Data:
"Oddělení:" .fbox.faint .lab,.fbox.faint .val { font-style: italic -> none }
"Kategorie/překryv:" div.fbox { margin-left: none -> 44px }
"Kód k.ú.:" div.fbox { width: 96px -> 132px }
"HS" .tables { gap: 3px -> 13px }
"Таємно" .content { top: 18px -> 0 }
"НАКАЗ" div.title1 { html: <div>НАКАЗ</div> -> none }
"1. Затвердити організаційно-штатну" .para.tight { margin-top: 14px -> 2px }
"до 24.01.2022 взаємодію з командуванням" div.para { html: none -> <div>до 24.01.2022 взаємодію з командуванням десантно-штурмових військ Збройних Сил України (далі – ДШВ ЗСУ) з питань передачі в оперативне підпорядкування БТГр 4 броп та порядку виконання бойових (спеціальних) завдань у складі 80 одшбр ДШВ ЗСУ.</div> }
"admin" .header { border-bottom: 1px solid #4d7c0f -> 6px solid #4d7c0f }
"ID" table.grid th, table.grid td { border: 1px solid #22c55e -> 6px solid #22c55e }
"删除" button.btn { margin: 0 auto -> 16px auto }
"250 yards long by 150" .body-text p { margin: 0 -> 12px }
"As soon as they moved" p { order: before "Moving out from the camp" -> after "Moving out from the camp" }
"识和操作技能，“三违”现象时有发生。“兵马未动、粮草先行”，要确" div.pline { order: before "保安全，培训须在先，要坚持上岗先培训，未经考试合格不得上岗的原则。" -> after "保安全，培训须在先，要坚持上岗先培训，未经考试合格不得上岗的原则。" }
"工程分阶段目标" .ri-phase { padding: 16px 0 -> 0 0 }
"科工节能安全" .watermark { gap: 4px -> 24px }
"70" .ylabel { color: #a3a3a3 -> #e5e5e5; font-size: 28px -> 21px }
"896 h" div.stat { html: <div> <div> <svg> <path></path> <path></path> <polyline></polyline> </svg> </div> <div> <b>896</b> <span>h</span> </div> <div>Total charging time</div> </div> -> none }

The problem:
The answer is the data above, retyped exactly in full.

Output of the exercise:
"Oddělení:" .fbox.faint .lab,.fbox.faint .val { font-style: italic -> none }
"Kategorie/překryv:" div.fbox { margin-left: none -> 44px }
"Kód k.ú.:" div.fbox { width: 96px -> 132px }
"HS" .tables { gap: 3px -> 13px }
"Таємно" .content { top: 18px -> 0 }
"НАКАЗ" div.title1 { html: <div>НАКАЗ</div> -> none }
"1. Затвердити організаційно-штатну" .para.tight { margin-top: 14px -> 2px }
"до 24.01.2022 взаємодію з командуванням" div.para { html: none -> <div>до 24.01.2022 взаємодію з командуванням десантно-штурмових військ Збройних Сил України (далі – ДШВ ЗСУ) з питань передачі в оперативне підпорядкування БТГр 4 броп та порядку виконання бойових (спеціальних) завдань у складі 80 одшбр ДШВ ЗСУ.</div> }
"admin" .header { border-bottom: 1px solid #4d7c0f -> 6px solid #4d7c0f }
"ID" table.grid th, table.grid td { border: 1px solid #22c55e -> 6px solid #22c55e }
"删除" button.btn { margin: 0 auto -> 16px auto }
"250 yards long by 150" .body-text p { margin: 0 -> 12px }
"As soon as they moved" p { order: before "Moving out from the camp" -> after "Moving out from the camp" }
"识和操作技能，“三违”现象时有发生。“兵马未动、粮草先行”，要确" div.pline { order: before "保安全，培训须在先，要坚持上岗先培训，未经考试合格不得上岗的原则。" -> after "保安全，培训须在先，要坚持上岗先培训，未经考试合格不得上岗的原则。" }
"工程分阶段目标" .ri-phase { padding: 16px 0 -> 0 0 }
"科工节能安全" .watermark { gap: 4px -> 24px }
"70" .ylabel { color: #a3a3a3 -> #e5e5e5; font-size: 28px -> 21px }
"896 h" div.stat { html: <div> <div> <svg> <path></path> <path></path> <polyline></polyline> </svg> </div> <div> <b>896</b> <span>h</span> </div> <div>Total charging time</div> </div> -> none }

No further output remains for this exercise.